Es un dato a tener en cuenta que el gobierno le haya dejado a Massa ser el impulsor de este proyecto. Massa es el ala derecha de la coalición oficial y viene ganando protagonismo en el último período. Por lo pronto, fue el primero en hacer suya la campaña macrista para una vuelta de clases presenciales sin las condiciones necesarias sanitarias adecuadas para ello. Su pronunciamiento anticipó el giro del gobierno y el pacto sellado entre el  ministro Nicolás Trotta con Horacio Rodríguez Larreta y Soledad Acuña esta semana para dar luz en la Ciudad de Buenos Aires a la apertura indiscriminada del macrismo. Massa acaba de bajarle el pulgar a la idea de un juicio político a los miembros de la Corte Suprema que impulsa un sector del kirchnerismo, cerrando filas con la corporación judicial. El ex intendente de Tigre también está a la cabeza del giro de la política del gobierno para Venezuela, avalando la injerencia imperialista en la región. Así, mientras la derecha agita el fantasma de que Alberto Fernández es un títere de Cristina Fernández de Kirchner, quien determina la política oficial es su ala derecha.

 

 

 

Los pactos del gobierno con la oposición no se restringen a la apertura precaria y sin condiciones de los colegios en todos los distritos. Está en marcha también un pacto para modificar el calendario electoral, alegando la situación sanitaria. El macrismo ya habría dado su aval a una postergación de las Paso para setiembre y de las elecciones generales para noviembre, tal como pide una parte de la coalición oficial. Frente a la profundización de la crisis social y de la bancarrota económica, ningún sector capitalista se siente seguro para afrontar el proceso electoral.

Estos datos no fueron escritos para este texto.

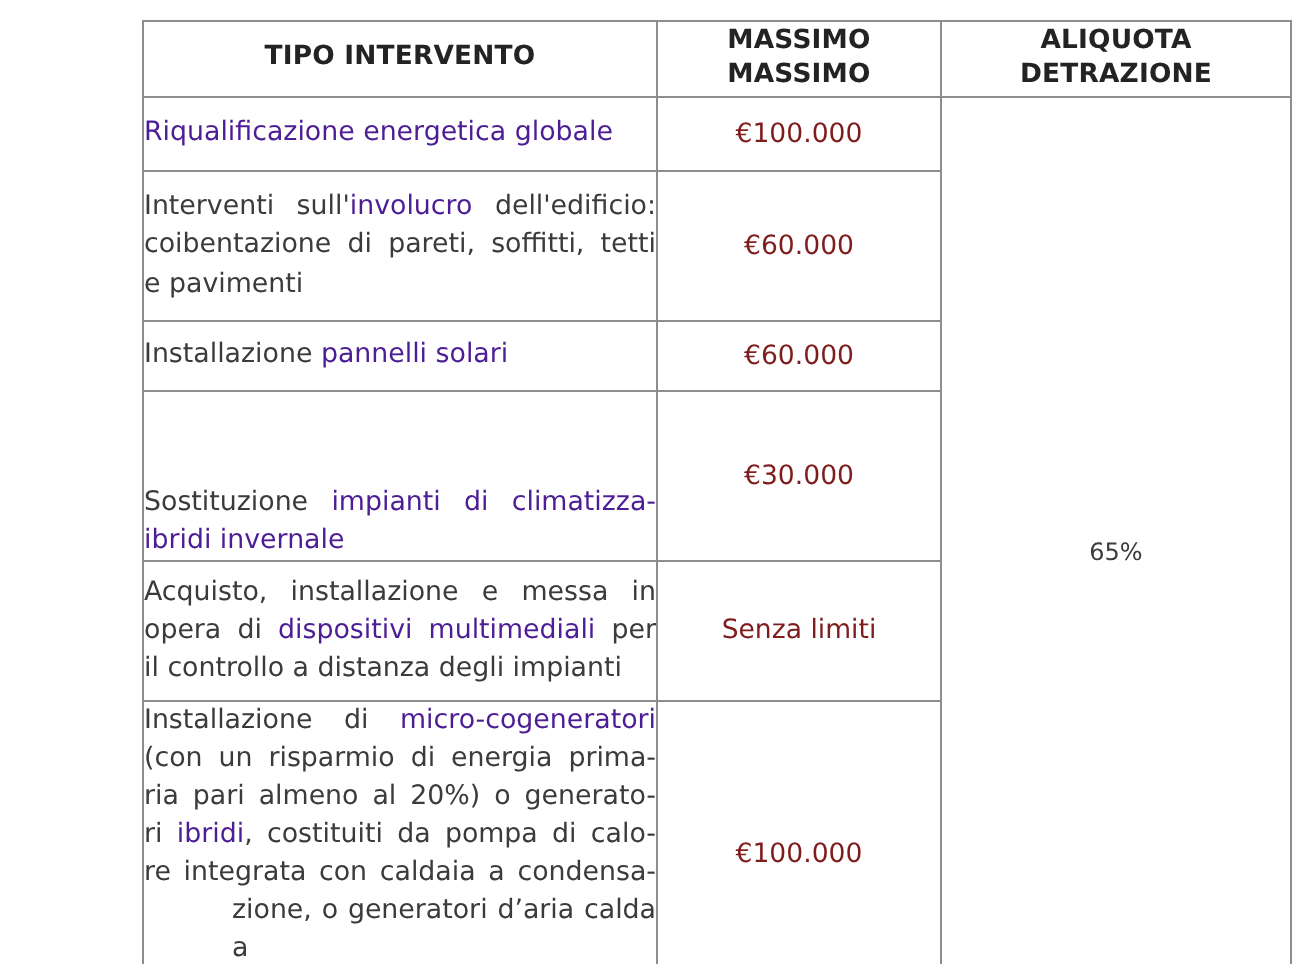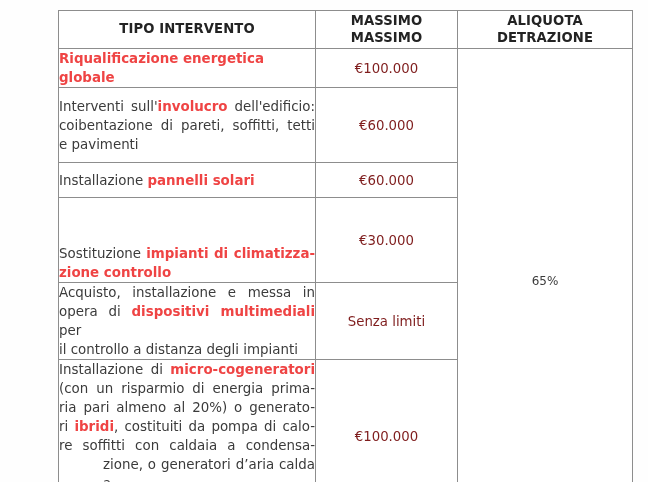"TIPO INTERVENTO" #table-wrap { left: 33px -> 46px }
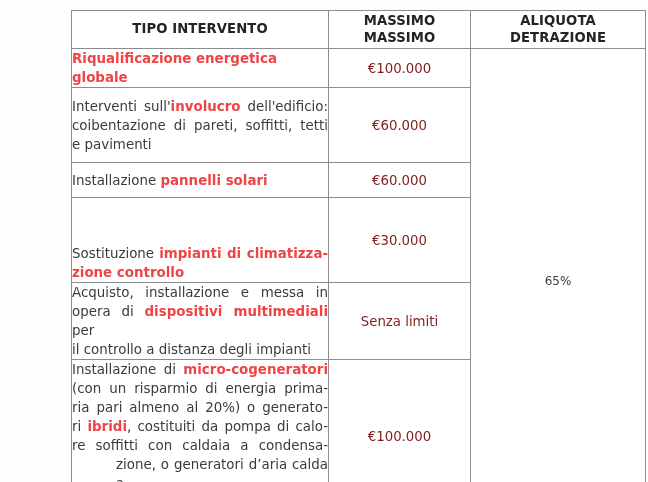"Riqualificazione energetica globale" td.tipo b { color: #ef4444 -> #4c1d95; font-weight: bold -> normal }
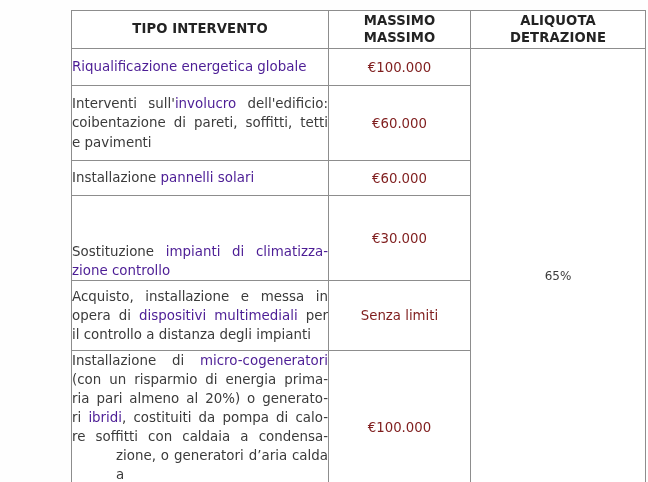"zione controllo" b { text: zione controllo -> ibridi invernale }
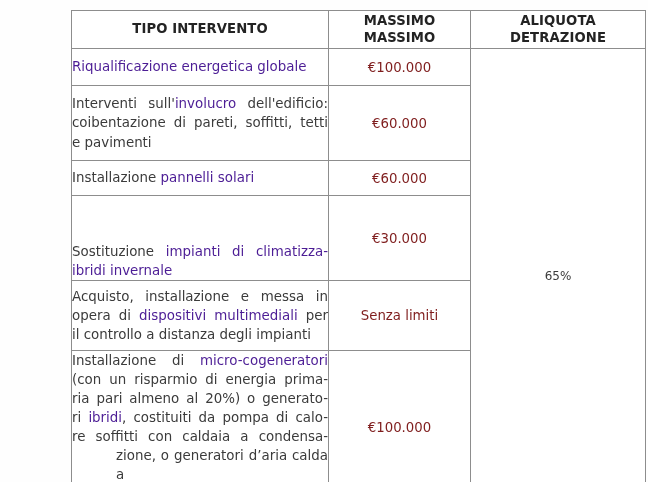"re soffitti con caldaia a" span { text: soffitti -> integrata }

Impulsemos la deliberación de los trabajadores

El pacto social, los acuerdos de precios y salarios y la apertura precaria e indiscriminada de los colegios más allá de lo que dicta la situación sanitaria integran un paquete de ofensiva capitalista sobre los trabajadores, que es impulsada por igual por todos los bloques capitalistas. En el vértice de esta política está el gobierno, que actúa en función de un acuerdo con el FMI y los acreedores internacionales. La reducción del déficit fiscal que se evidenció en enero, gracias al aumento de los impuestos que paga la población, es uno de los principales reclamos del FMI. En determinadas condiciones, el Fondo podría avalar un aumento de las retenciones, como una vía adicional para reducir el déficit fiscal y mejorar las condiciones de repago de la deuda.

La orientación de la burocracia sindical es ir a fondo en una colaboración con las patronales y el gobierno. La tarea que se le asigna es neutralizar a los trabajadores para evitar una acción independiente, en momentos donde se dispara la carestía y continúan los despidos. La paritaria bancaria del 29% en cuotas debe alertar a todo el movimiento obrero sobre hasta dónde llega el entreguismo de todos los sectores de la burocracia sindical.

En oposición a esta orientación, llamamos a los trabajadores a desarrollar una deliberación para enfrentar esta situación y superar la política traidora de la burocracia. Para impulsar esta deliberación planteamos una campaña política nacional con consignas claras: ante la carestía, aumento de emergencia al conjunto de los trabajadores estableciendo un salario mínimo de 60.000 pesos y el ajuste mensual de los salarios por la inflación; paritarios electos y con mandato, abajo los techos del gobierno; eliminación del impuesto al salario; aumento de emergencia para los jubilados, reposición de la movilidad; apertura de los libros de las empresas para determinar los costos y combatir los aumentos de precios; prohibición de los despidos y suspensiones; por un congreso de bases del movimiento obrero y un plan de lucha nacional.